> _What is needed_: Your answer should be the exact lines of the data below from the one containing "[462,1062,523,1080] forcage ->" through the one containing "[868,1018,1053,1039] ingestion_server: ->"; please include nothing else.
:: Given records
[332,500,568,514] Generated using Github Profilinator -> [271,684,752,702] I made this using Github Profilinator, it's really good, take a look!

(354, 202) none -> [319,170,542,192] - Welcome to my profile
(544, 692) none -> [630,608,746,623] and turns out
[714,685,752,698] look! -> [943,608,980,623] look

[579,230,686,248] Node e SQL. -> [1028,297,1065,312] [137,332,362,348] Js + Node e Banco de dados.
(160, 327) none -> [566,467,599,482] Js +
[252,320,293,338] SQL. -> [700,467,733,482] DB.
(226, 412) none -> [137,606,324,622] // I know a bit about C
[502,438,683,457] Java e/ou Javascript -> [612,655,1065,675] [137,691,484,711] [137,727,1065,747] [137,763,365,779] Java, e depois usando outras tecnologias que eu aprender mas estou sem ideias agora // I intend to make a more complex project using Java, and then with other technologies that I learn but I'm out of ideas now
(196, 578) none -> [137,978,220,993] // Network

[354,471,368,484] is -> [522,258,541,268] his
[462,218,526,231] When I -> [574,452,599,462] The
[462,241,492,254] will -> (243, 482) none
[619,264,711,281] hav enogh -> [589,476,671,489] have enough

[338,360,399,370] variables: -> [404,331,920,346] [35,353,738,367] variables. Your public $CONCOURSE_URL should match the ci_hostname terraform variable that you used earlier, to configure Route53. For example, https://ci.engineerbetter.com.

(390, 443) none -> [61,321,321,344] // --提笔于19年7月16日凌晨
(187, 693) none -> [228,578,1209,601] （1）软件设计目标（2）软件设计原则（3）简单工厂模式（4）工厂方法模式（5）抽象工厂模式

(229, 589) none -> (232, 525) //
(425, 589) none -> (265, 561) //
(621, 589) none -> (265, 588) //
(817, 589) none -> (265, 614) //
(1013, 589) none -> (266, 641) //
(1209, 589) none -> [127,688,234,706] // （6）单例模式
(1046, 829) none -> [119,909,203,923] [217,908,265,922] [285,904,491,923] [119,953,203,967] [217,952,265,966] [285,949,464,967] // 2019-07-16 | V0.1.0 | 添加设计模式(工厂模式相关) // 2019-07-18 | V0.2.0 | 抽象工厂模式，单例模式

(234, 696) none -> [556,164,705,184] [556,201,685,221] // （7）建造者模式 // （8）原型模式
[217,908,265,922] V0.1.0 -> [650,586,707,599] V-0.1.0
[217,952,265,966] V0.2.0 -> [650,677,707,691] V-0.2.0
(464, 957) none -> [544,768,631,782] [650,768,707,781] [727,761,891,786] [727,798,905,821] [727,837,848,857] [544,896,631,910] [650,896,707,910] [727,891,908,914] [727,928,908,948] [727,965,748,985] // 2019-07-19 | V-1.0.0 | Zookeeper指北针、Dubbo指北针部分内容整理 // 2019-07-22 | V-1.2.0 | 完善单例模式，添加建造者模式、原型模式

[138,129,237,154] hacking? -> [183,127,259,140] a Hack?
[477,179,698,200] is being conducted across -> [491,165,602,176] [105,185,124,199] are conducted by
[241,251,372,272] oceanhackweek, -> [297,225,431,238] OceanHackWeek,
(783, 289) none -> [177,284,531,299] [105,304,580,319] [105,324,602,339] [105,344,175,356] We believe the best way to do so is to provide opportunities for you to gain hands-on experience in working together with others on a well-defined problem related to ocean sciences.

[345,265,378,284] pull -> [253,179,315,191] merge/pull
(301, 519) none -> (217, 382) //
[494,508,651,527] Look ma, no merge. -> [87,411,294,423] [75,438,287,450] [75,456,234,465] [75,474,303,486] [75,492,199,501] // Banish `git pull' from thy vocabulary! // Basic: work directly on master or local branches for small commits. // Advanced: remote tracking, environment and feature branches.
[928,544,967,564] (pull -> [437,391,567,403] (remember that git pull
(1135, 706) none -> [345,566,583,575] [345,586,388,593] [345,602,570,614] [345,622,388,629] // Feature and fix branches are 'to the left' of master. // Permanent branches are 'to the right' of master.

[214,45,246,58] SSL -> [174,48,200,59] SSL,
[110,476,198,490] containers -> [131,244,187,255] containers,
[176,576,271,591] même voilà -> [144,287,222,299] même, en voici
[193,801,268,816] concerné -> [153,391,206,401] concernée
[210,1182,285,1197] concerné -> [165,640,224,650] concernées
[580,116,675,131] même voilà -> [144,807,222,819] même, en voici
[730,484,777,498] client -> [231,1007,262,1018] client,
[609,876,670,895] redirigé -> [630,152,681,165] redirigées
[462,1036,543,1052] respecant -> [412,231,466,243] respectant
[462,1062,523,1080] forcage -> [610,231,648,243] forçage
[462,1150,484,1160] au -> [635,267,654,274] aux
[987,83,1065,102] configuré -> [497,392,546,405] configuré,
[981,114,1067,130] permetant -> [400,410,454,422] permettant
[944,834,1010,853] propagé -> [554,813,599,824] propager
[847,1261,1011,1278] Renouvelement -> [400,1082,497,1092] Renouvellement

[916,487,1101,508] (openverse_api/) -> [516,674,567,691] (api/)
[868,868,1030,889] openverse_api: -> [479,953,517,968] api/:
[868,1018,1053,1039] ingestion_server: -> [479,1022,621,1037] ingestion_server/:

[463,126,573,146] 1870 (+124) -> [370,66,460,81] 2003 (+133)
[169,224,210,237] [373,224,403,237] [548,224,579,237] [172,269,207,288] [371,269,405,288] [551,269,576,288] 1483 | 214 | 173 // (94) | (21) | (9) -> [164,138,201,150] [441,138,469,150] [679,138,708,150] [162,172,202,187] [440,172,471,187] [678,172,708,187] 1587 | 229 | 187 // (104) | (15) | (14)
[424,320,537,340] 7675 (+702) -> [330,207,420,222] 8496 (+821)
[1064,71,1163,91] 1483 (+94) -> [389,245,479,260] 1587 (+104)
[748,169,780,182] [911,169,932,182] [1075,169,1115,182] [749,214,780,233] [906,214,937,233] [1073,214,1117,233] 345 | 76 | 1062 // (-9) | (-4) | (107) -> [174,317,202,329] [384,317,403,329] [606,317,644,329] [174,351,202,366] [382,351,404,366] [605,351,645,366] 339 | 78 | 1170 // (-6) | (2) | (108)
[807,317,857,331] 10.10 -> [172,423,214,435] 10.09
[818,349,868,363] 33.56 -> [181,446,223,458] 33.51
::::
> _Result of the exercise_:
[462,1062,523,1080] forcage -> [610,231,648,243] forçage
[462,1150,484,1160] au -> [635,267,654,274] aux
[987,83,1065,102] configuré -> [497,392,546,405] configuré,
[981,114,1067,130] permetant -> [400,410,454,422] permettant
[944,834,1010,853] propagé -> [554,813,599,824] propager
[847,1261,1011,1278] Renouvelement -> [400,1082,497,1092] Renouvellement

[916,487,1101,508] (openverse_api/) -> [516,674,567,691] (api/)
[868,868,1030,889] openverse_api: -> [479,953,517,968] api/:
[868,1018,1053,1039] ingestion_server: -> [479,1022,621,1037] ingestion_server/:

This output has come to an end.